Page 25 - Niveus - Integrated report 2013

The audit and risk committee manages compliance risk through the risk registers
as detailed on page 18 and through compliance audits conducted by internal
audit. Compliance audits are also conducted by external assurance providers in
certain instances, such as health and safety audits. No material occurrences of
non-compliance were reported. The board retains the ultimate responsibility for the
proper fulfilment of all functions.
Chairman
The chairman is elected by the board on an annual basis. It should be noted that
the current chairman, John Copelyn, is not an independent director due to his
directorship at Niveus’s major shareholder, HCI. In this regard, Niveus has appointed
Yunis Shaik as lead independent director to act as chairman where the independence
of the chairman may be compromised. Given the chairman’s knowledge of the
business and his commercial experience, the board deems this arrangement
appropriate and essential for achieving Niveus’s business objectives.
Evaluation
The board is evaluated on an annual basis by the remuneration committee, on both
an individual and a collective basis. In turn, the board evaluates the performance and
effectiveness of board subcommittees.
Conflicts of interest
The company secretary keeps a register of declarations of interest for all directors.

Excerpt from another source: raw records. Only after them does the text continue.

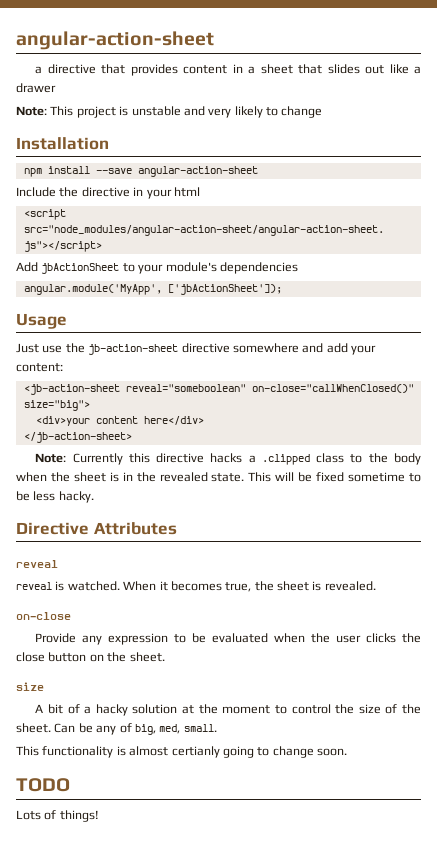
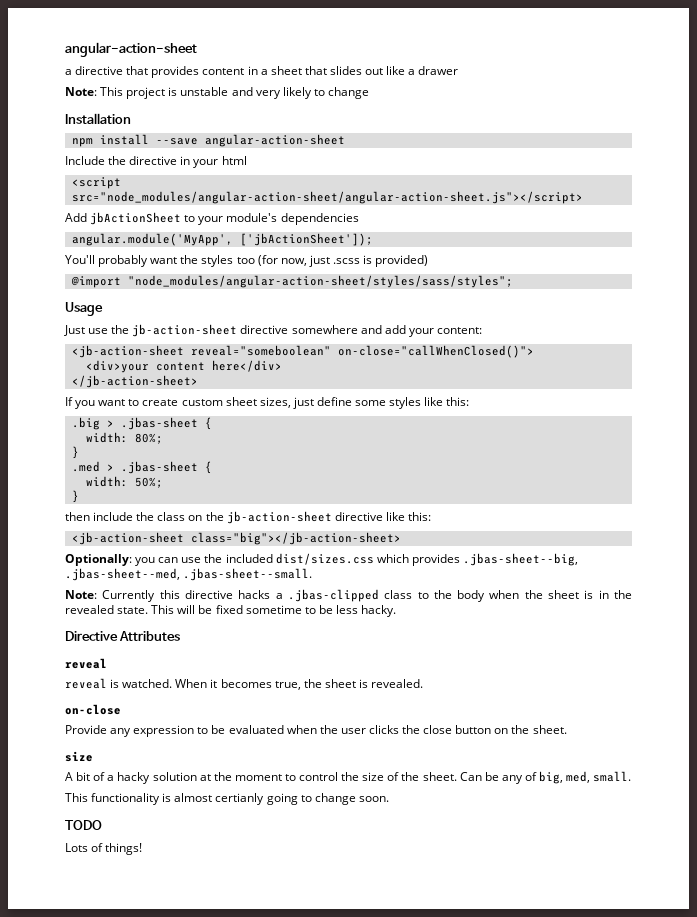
+ You'll probably want the styles too (for now, just .scss is provided)
+ @import "node_modules/angular-action-sheet/styles/sass/styles";
- <jb-action-sheet reveal="someboolean" on-close="callWhenClosed()" size="big">
+ <jb-action-sheet reveal="someboolean" on-close="callWhenClosed()">
+ If you want to create custom sheet sizes, just define some styles like this:
+ .big > .jbas-sheet {
+ width: 80%;
+ }
+ .med > .jbas-sheet {
+ width: 50%;
+ }
+ then include the class on the jb-action-sheet directive like this:
+ <jb-action-sheet class="big"></jb-action-sheet>
+ Optionally: you can use the included dist/sizes.css which provides .jbas-sheet--big, .jbas-sheet--med, .jbas-sheet--small.
- Note: Currently this directive hacks a .clipped class to the body when the sheet is in the revealed state.
+ Note: Currently this directive hacks a .jbas-clipped class to the body when the sheet is in the revealed state.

Directors are not disqualified from contracting within the group by virtue of
their office. However, full disclosure of the nature of a director’s interest is made
at every board meeting. Should a matter arise in which a director has an interest,
the director is disqualified from voting and may be required to recuse him/herself
from any meeting where the matter is discussed.
Executive directors must distinguish between their role as director and that of
manager. Should they be unable to reconcile the two roles, they are required to
withdraw from the discussion and the voting.
Company secretary
HCI Managerial Services Proprietary Limited, a juristic person, is the appointed
company secretary of the group and appointed by the board in terms of the
Companies Act and in accordance with JSE Listings Requirements. The company
secretary is not a director of the company.
The board has assessed the directors and the designated staff of the company
fulfilling the role of the company secretariat and is satisfied that they have the
competence, qualifications and experience to effectively fulfil the role of company
secretary. The company secretariat provides support and guidance to the board in
matters relating to governance, ethical conduct and fiduciary duties.